Natürlich stieg die antisemitische Gewalt während der Pandemie. Und natürlich symbolisieren Künstler "Militarismus und die Gewalt, die wir während der 32-jährigen Militärdiktatur Suhartos in Indonesien erlebt haben", wie das Künstlerkollektiv Taring Padi in seiner Erklärung schrieb: mit jüdischen SS-Vampiren. Nicht weil Juden eine Rolle im indonesischen Militär spielen - es gibt in Indonesien mit seinen 270 Millionen Einwohnern ungefähr 200 Juden -, sondern weil Juden halt schuld sind. Auch wenn es praktisch keine Juden gibt. Die jüdische Doomsday Clock läuft mit doppelter Geschwindigkeit. Sie reagiert nicht nur auf die Klimakatastrophe, sondern auch darauf, dass früher oder später jemand auf die Idee kommt, die Juden kontrollieren die Sonne.
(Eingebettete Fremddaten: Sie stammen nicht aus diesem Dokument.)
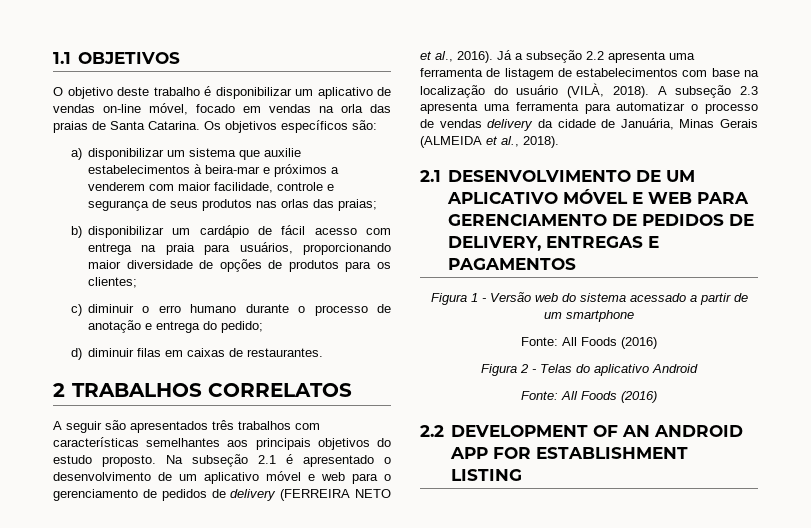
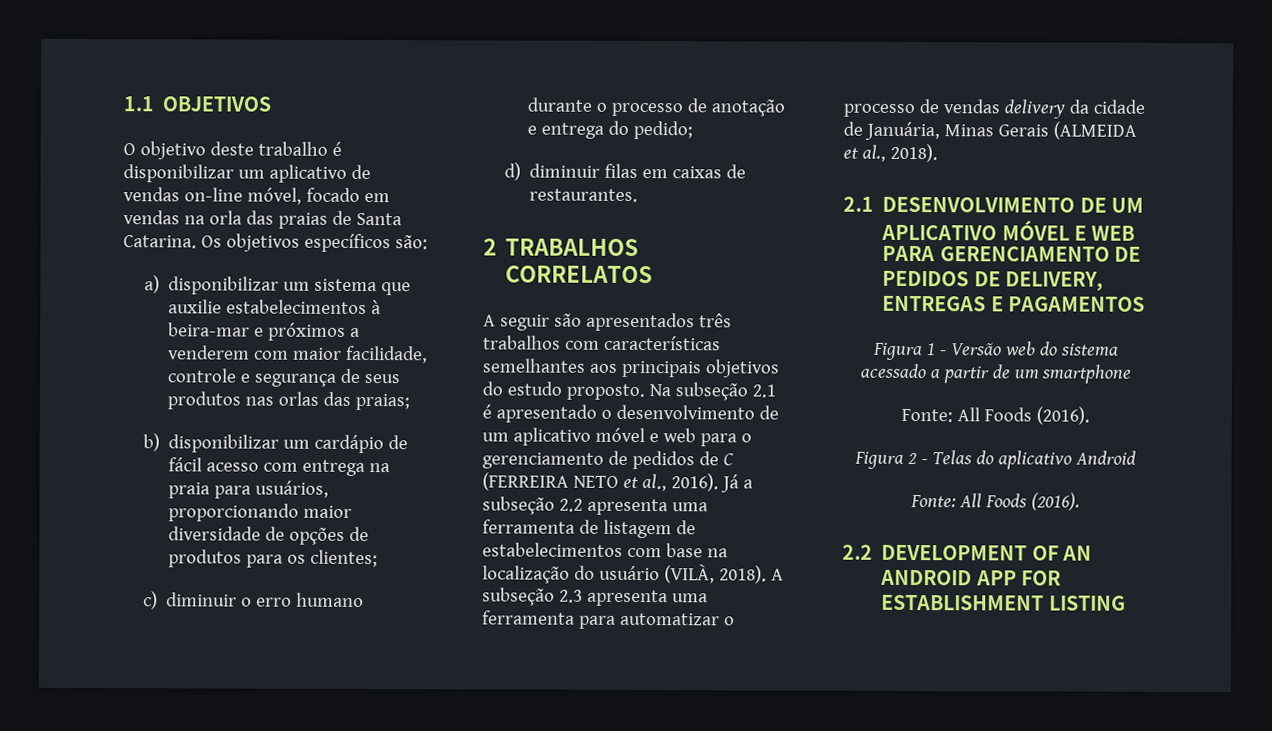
- Na subseção 2.1 é apresentado o desenvolvimento de um aplicativo móvel e web para o gerenciamento de pedidos de delivery (FERREIRA NETO et al., 2016).
+ Na subseção 2.1 é apresentado o desenvolvimento de um aplicativo móvel e web para o gerenciamento de pedidos de C (FERREIRA NETO et al., 2016).
  Figura 1 - Versão web do sistema acessado a partir de um smartphone
- Fonte: All Foods (2016)
+ Fonte: All Foods (2016).
  Figura 2 - Telas do aplicativo Android
- Fonte: All Foods (2016)
+ Fonte: All Foods (2016).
Jüdische SS-Vampire sind überall antisemitisch - in Indonesien stört das nur kaum jemanden

Der dritte Faktor der Doomsday Clock ist dieser: Wie viele Menschen stört Antisemitismus? So ergibt das Wort "Kontext" Sinn, das sowohl Taring Padi als auch Sabine Schormann bemühten: Es ist nicht so, dass jüdische SS-Vampire in Deutschland eine "antisemitische Lesart" bieten, die es in Indonesien nicht gibt - Bilder jüdischer SS-Vampire sind in jedem Land der Welt antisemitisch - in einem fast judenlosen Land mit so stark ausgeprägtem Antisemitismus wie Indonesien gibt es nur nicht viele Menschen, die das stört. Und als die Künstler schrieben, dass ihre Arbeit "in diesem speziellen Kontext in Deutschland als beleidigend empfunden wird", hatten sie insofern recht, als dass Antisemitismus hier als Problem gesehen wird, weil Deutschland verstanden hat, wohin Antisemitismus führen kann.

 

Also, ich glaube, Deutschland hat das verstanden. Nur die Stimme fragt manchmal, ob ich mir sicher bin. Wenn ich die Arroganz sehe, mit der Documenta-Verantwortliche Warnungen abschmetterten, statt sie zu entkräften, als wäre Antisemitismus eine verjährte Ausnahme und kein reales Problem. Wenn die Geschäftsführung immer wieder eine Documenta ohne Antisemitismus garantiert, und als dann ein hundert Quadratmeter großes Bild mit Vampirjuden "entdeckt" wird, verkündet, sie sei "keine Instanz, die sich die künstlerischen Exponate vorab zur Prüfung vorlegen lassen kann". Und man sich fragen musste, wie man denn etwas garantieren kann, was man nie zu überprüfen gedachte. Als Jörg Sperling, Ex-Vorstand des Documenta-Forums, klarstellte: "Eine freie Welt muss das ertragen". Wenn in der Zeit der Kampf gegen Antisemitismus als "totalitär" bezeichnet wird, die Vorstellung, man könne die Documenta abschaffen als "die einfache vernichtende, die deutsche Lösung!", als hätte der Autor wirklich nicht verstanden, was "totalitär" bedeutet, was "Vernichtung" bedeutet. Wenn beschwichtigt wird, wenn relativiert wird, wenn dann Judenhass durch israelisches Verhalten gerechtfertigt wird - weil Juden eben immer schuld sind, besonders am Antisemitismus. Dann frage ich mich, ob es die Documenta ist, die so vielen so kolossalen Denkfehlern erlag. Oder ob ich es bin.

 

Der Preis, den man dafür zahlt, als Jude in Deutschland zu leben, ist, dass man sich nie sicher ist, ob man gerade einen riesigen Fehler begeht. Dass man manchmal anfängt, Wohnungen in einem Land zu suchen, in dem man nicht mal Urlaub machen will. Dass man mit einem schönen Maler eine Wand streicht und plötzlich denkt, dass es falsch war, ein Haus zu kaufen, sogar ein billiges, weil man jederzeit gehen können muss. Und dann fragt man sich, ob man völlig paranoid ist, weil man manchmal plötzlich gehen möchte, oder heillos naiv, weil man bleibt. Dieses Dilemma lässt sich nicht mehr auflösen. Damit müssen wir leben, und es ist peinlich zuzugeben, dass es nicht immer leichtfällt.

 

Vielleicht ist das alles, was es jetzt zu sagen gibt: Macht es bitte nicht schwerer.